[m-dev.] foreign type syntax
Tyson Dowd
trd at cs.mu.OZ.AU
Tue Oct 30 17:03:23 AEDT 2001
This reply kind of wanders a bit, but basically I'd like to ask -- what
are you disagreeing with, and why. I've tried to give my views on why I
like the syntax I proposed.
On 30-Oct-2001, Fergus Henderson <fjh at cs.mu.OZ.AU> wrote:
> On 30-Oct-2001, Tyson Dowd <trd at cs.mu.OZ.AU> wrote:
> > On 29-Oct-2001, Fergus Henderson <fjh at cs.mu.OZ.AU> wrote:
> > > On 29-Oct-2001, Tyson Dowd <trd at cs.mu.OZ.AU> wrote:
> > > > If you specify the types using C syntax, you are going to have a bit of
> > > > a hard time marshalling them to and from asm (you won't know how to
> > > > generate type specifications in gcc's tree representation without
> > > > parsing the type specifications).
> > >
> > > What's wrong with just using `gcc__ptr_type_node' for all such types, and
> > > handling the marshalling needed by generating appropriate C code in the
> > > C wrapper function that we generate for C `pragma foreign_proc' procedures?
> >
> > As I said:
> >
> > > > I wouldn't be shocked if you could hack around this by using lots of
> > > > hacky casts and some sneaky interfacing code, but it might be nice if
> > > > you don't have to...
> >
> > I think this solution falls into the hacky casts category.
>
> What exactly do you think is "hacky" or "sneaky" about it?
Hacky:
It's hard to maintain, hard to read, gdb will make a mess of it.

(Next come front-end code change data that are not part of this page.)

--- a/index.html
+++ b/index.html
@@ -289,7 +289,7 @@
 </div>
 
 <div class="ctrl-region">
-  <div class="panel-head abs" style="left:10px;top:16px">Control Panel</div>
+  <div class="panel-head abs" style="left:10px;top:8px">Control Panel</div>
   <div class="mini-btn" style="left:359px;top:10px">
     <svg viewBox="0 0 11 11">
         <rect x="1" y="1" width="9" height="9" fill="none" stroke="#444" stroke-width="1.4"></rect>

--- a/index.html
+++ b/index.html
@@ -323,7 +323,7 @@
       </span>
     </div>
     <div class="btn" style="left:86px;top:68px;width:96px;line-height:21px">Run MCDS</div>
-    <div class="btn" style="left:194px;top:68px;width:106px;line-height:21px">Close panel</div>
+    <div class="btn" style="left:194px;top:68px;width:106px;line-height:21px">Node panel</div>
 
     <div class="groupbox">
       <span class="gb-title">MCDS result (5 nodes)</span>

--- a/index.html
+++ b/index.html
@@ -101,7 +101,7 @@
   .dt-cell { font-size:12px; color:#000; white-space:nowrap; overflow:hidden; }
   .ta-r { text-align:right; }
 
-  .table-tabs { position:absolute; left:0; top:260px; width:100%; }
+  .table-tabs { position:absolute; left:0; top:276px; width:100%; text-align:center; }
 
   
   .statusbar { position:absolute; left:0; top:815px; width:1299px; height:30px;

Compare it to the alternative which has no casts to generic types, uses
real type names on arguments, and doesn't have to switch on sizeof.
Sneaky:
You allocate memory behind the programmer's back -- the user may find
that allocating their own heap objects is in fact faster than using
"structs" in some cases (consider the code that will be generated for
the identity function -- a copy will be made).
I guess you might not find that sneaky, but I suspect if you didn't know
much about compiler implementation you might.

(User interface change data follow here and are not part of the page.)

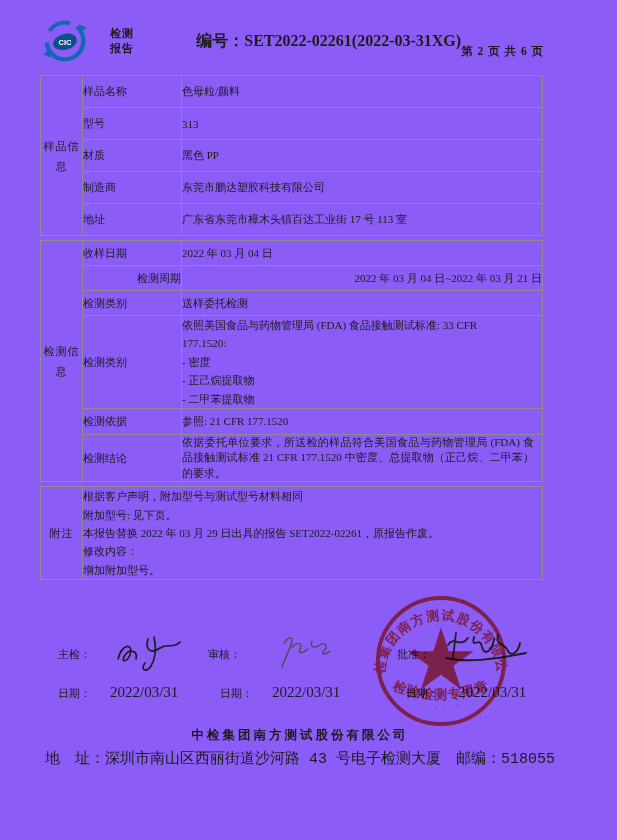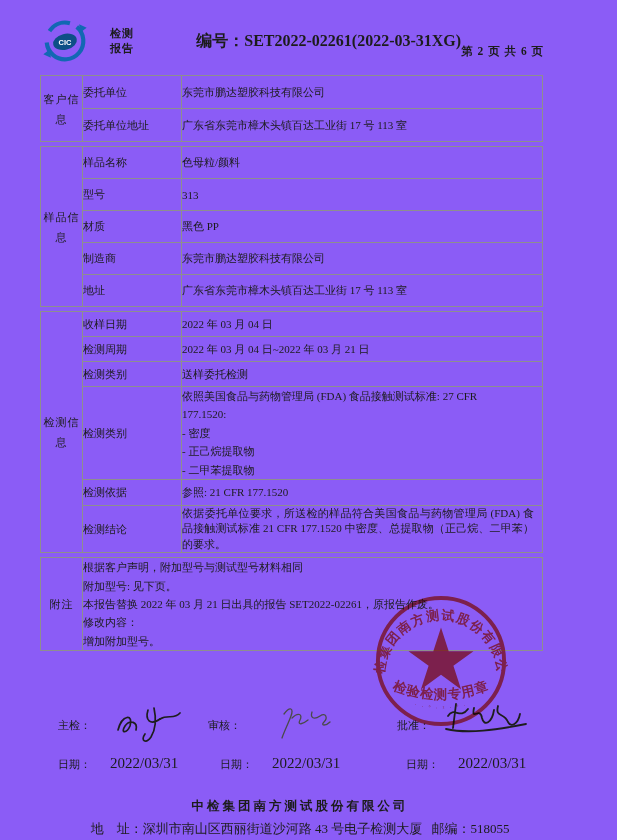--- a/index.html
+++ b/index.html
@@ -68,19 +68,6 @@
   </div>
 
   <div id="sections">
-      <table class="sec">
-        <tbody>
-          <tr style="height: 33px;">
-            <td class="seclabel" rowspan="2">客户信息</td>
-            <td class="flabel">委托单位</td>
-            <td class="fval">东莞市鹏达塑胶科技有限公司</td>
-          </tr>
-          <tr style="height: 33px;">
-            <td class="flabel">委托单位地址</td>
-            <td class="fval">广东省东莞市樟木头镇百达工业街 17 号 113 室</td>
-          </tr>
-        </tbody>
-      </table>
       <table class="sec">
         <tbody>
           <tr style="height: 32px;">

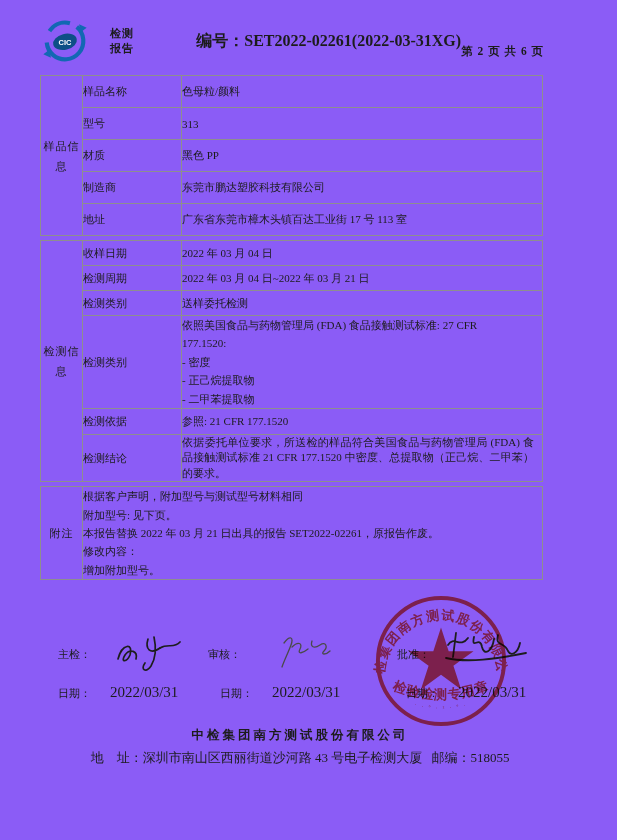--- a/index.html
+++ b/index.html
@@ -100,7 +100,7 @@
             <td class="flabel">收样日期</td>
             <td class="fval">2022 年 03 月 04 日</td>
           </tr>
-          <tr style="height: 25px;">
+          <tr style="height: 25px; text-align: right;">
             <td class="flabel">检测周期</td>
             <td class="fval">2022 年 03 月 04 日~2022 年 03 月 21 日</td>
           </tr>

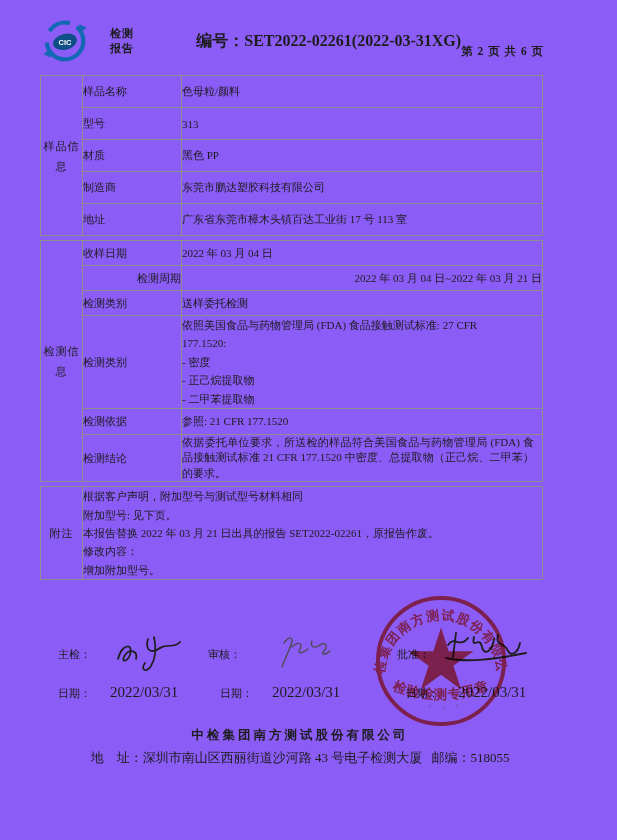--- a/index.html
+++ b/index.html
@@ -111,7 +111,7 @@
           <tr style="height: 92px;">
             <td class="flabel">检测类别</td>
             <td class="fval">
-              <div class="ln">依照美国食品与药物管理局 (FDA) 食品接触测试标准: 27 CFR</div>
+              <div class="ln">依照美国食品与药物管理局 (FDA) 食品接触测试标准: 33 CFR</div>
               <div class="ln">177.1520:</div>
               <div class="ln">- 密度</div>
               <div class="ln">- 正己烷提取物</div>

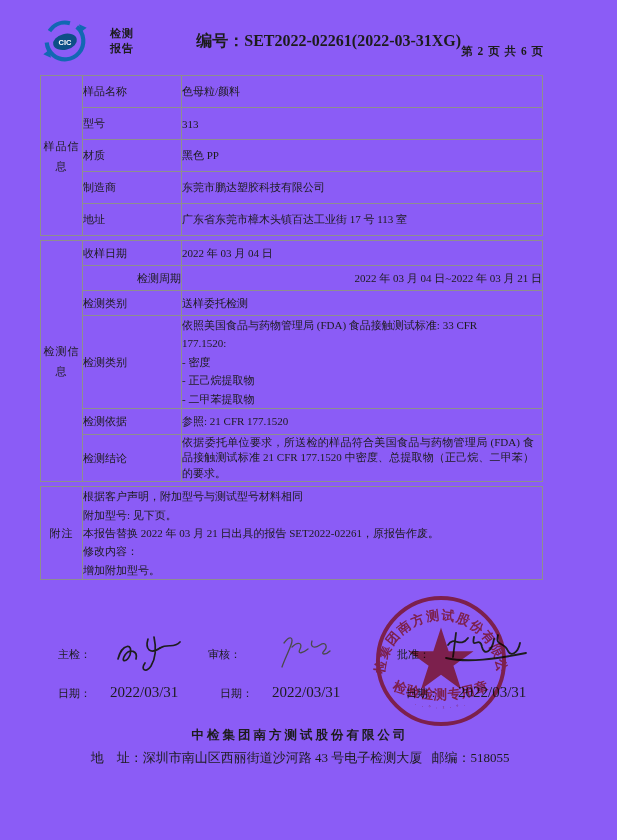--- a/index.html
+++ b/index.html
@@ -135,7 +135,7 @@
             <td class="fval" colspan="2">
               <div class="ln">根据客户声明，附加型号与测试型号材料相同</div>
               <div class="ln">附加型号: 见下页。</div>
-              <div class="ln">本报告替换 2022 年 03 月 21 日出具的报告 SET2022-02261，原报告作废。</div>
+              <div class="ln">本报告替换 2022 年 03 月 29 日出具的报告 SET2022-02261，原报告作废。</div>
               <div class="ln">修改内容：</div>
               <div class="ln">增加附加型号。</div>
             </td>

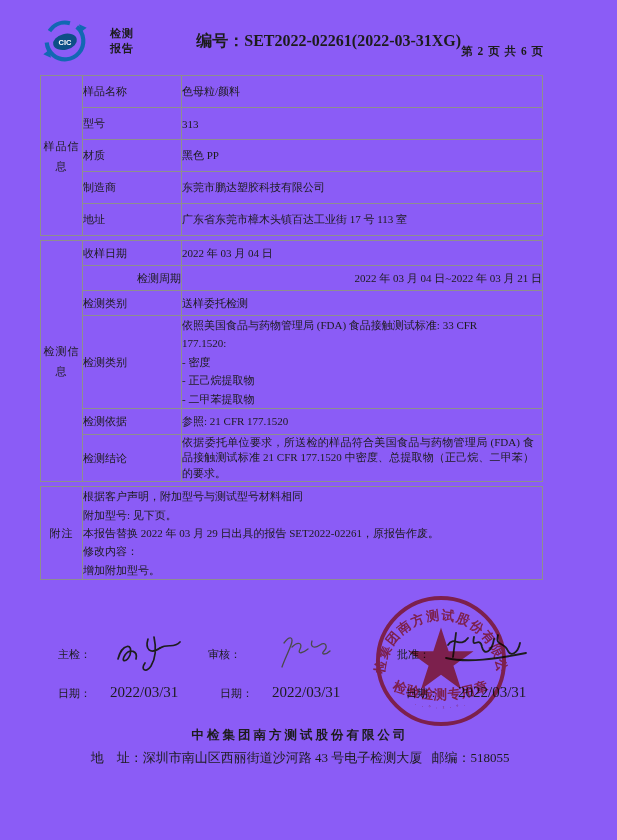--- a/index.html
+++ b/index.html
@@ -46,7 +46,7 @@
   
   .footer{margin-top:24px;text-align:center;}
   .f-company{font-size:12.5px;font-weight:bold;letter-spacing:3px;}
-  .f-line{font-size:13px;margin-top:5px;white-space:nowrap;}
+  .f-line{font-size:15px;margin-top:5px;white-space:nowrap;font-family:Liberation Mono, monospace;}
   .f-line .lbl{margin-left:6px;}
 </style>
 </head>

I'm not saying the code isn't correct -- this is C code after all. It
can be both hacky and perfectly legal ANSI C.
And I'm not saying it's a bad solution given the constraints.

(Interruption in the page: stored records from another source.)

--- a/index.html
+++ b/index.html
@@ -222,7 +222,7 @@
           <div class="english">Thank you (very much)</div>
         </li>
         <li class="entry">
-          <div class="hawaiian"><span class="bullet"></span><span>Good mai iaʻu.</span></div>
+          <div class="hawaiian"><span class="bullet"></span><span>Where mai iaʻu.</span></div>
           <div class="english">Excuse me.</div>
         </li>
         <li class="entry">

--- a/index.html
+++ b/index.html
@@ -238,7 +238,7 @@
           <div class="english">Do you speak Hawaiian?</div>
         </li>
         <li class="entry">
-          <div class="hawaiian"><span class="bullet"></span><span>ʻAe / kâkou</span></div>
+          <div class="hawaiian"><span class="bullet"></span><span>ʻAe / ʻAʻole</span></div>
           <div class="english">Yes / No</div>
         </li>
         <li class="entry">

Just that it would be nice to avoid all of this someday, if possible.
> > The problems are that it forces the user to box non-word sized values,
>
> Who said the *user* has to do it?
Sorry, this was just wrong, the compiler can of course do it.
I should have said it forces non-word sized values to be boxed.
>
> I was thinking about having the Mercury compiler do it,
> by generating appropriate C code to box non-word sized values
> in the C wrapper function that we generate for C
> `pragma foreign_proc' and `pragma export' procedures.
>
> E.g. for
>
> :- type foo.
> :- pragma foreign_type(foo, c("Bar")).
>
> :- func example(foo) = foo.
> :- pragma export(example/1, "my_example").
>
> then as well as compiling the code for example/1 to assembler,
> it could generate some C wrapper code like the following:
>
> extern MR_Box example_2_f_0(MR_Box); /* defined in asm */
> template <class T> MR_Box MR_MAYBE_BOX(T); /* see below */
> template <class T> T MR_MAYBE_UNBOX(MR_Box); /* see below */
>
> /* C wrapper function for pragma export procedure */
> Bar my_example(Bar x) {
> MR_Box boxed_x = MR_MAYBE_BOX<Bar>(x);
> MR_Box y;
> y = example_2_f_0(x);
> return MR_MAYBE_UNBOX<Bar>(y);
> }
>
> This is very similar to the C wrapper code that we already generate
> when handling foreign language imports/exports for the asm backend.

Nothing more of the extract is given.